● PROMPT: Your reply must contain exactly the lines running from the one with "Emily-221 Chain Knee-High" to the last line of the entries below, both included, and no other lines.

[Stored data]
============================================================

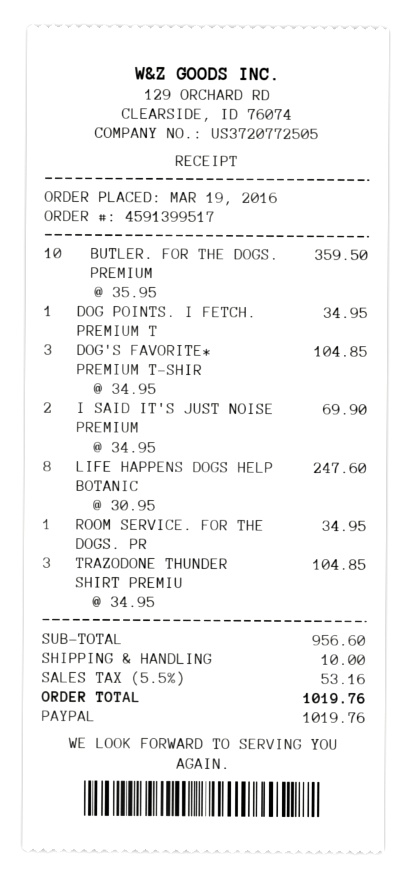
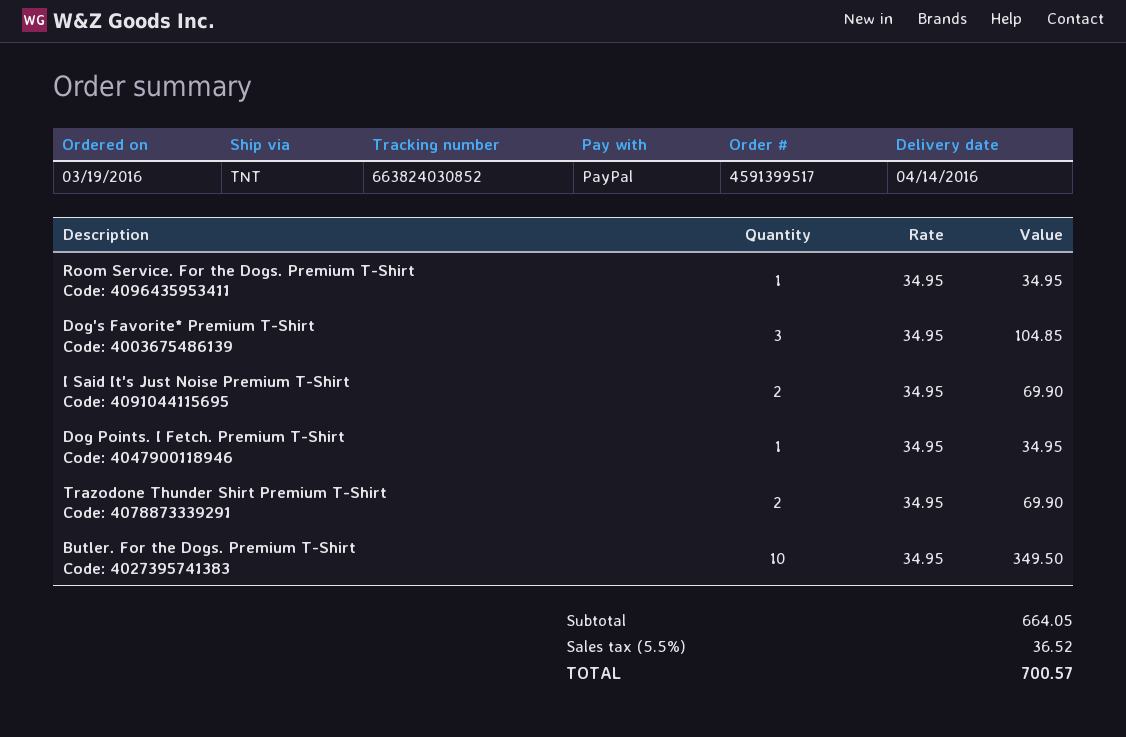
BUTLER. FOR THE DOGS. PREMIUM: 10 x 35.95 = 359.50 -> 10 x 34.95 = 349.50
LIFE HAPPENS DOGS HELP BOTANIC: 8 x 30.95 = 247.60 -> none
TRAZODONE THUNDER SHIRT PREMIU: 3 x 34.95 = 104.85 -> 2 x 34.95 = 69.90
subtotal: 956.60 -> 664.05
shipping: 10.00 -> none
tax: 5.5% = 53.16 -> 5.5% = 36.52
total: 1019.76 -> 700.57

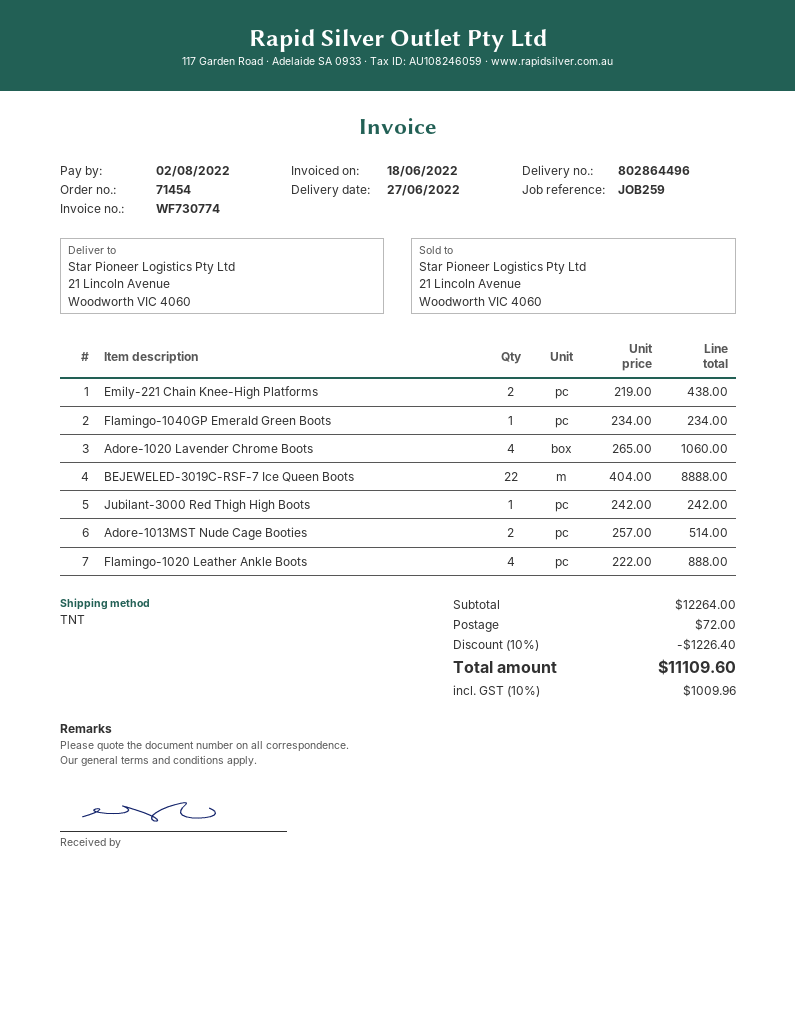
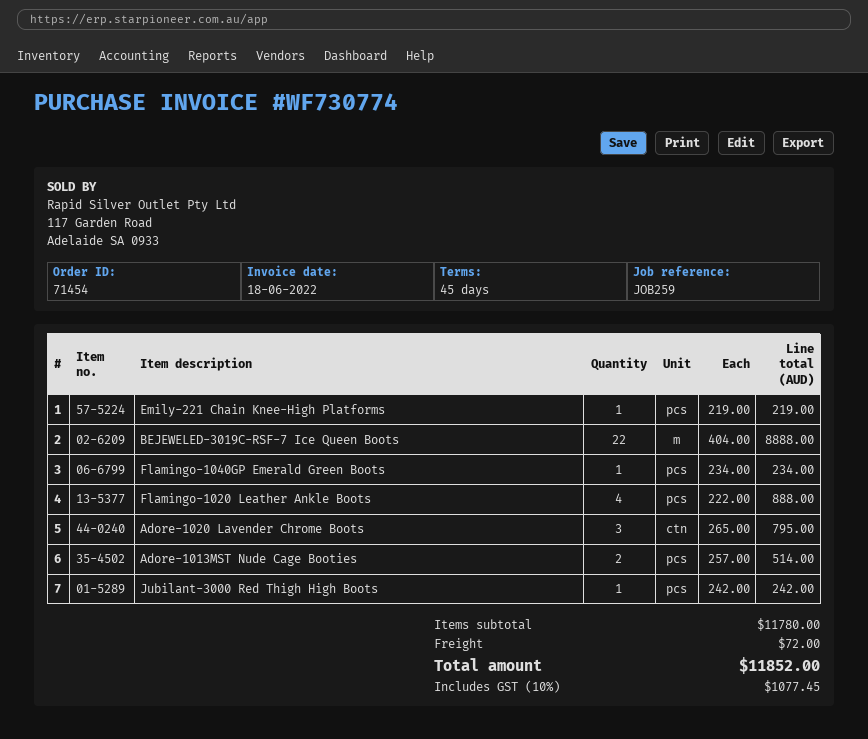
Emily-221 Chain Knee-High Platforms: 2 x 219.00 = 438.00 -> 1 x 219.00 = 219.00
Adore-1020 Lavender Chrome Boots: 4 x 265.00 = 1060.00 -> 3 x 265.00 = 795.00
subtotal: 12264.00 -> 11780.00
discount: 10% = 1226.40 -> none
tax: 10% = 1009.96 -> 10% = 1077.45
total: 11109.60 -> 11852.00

============================================================

● WRITTEN ANSWER:
Emily-221 Chain Knee-High Platforms: 2 x 219.00 = 438.00 -> 1 x 219.00 = 219.00
Adore-1020 Lavender Chrome Boots: 4 x 265.00 = 1060.00 -> 3 x 265.00 = 795.00
subtotal: 12264.00 -> 11780.00
discount: 10% = 1226.40 -> none
tax: 10% = 1009.96 -> 10% = 1077.45
total: 11109.60 -> 11852.00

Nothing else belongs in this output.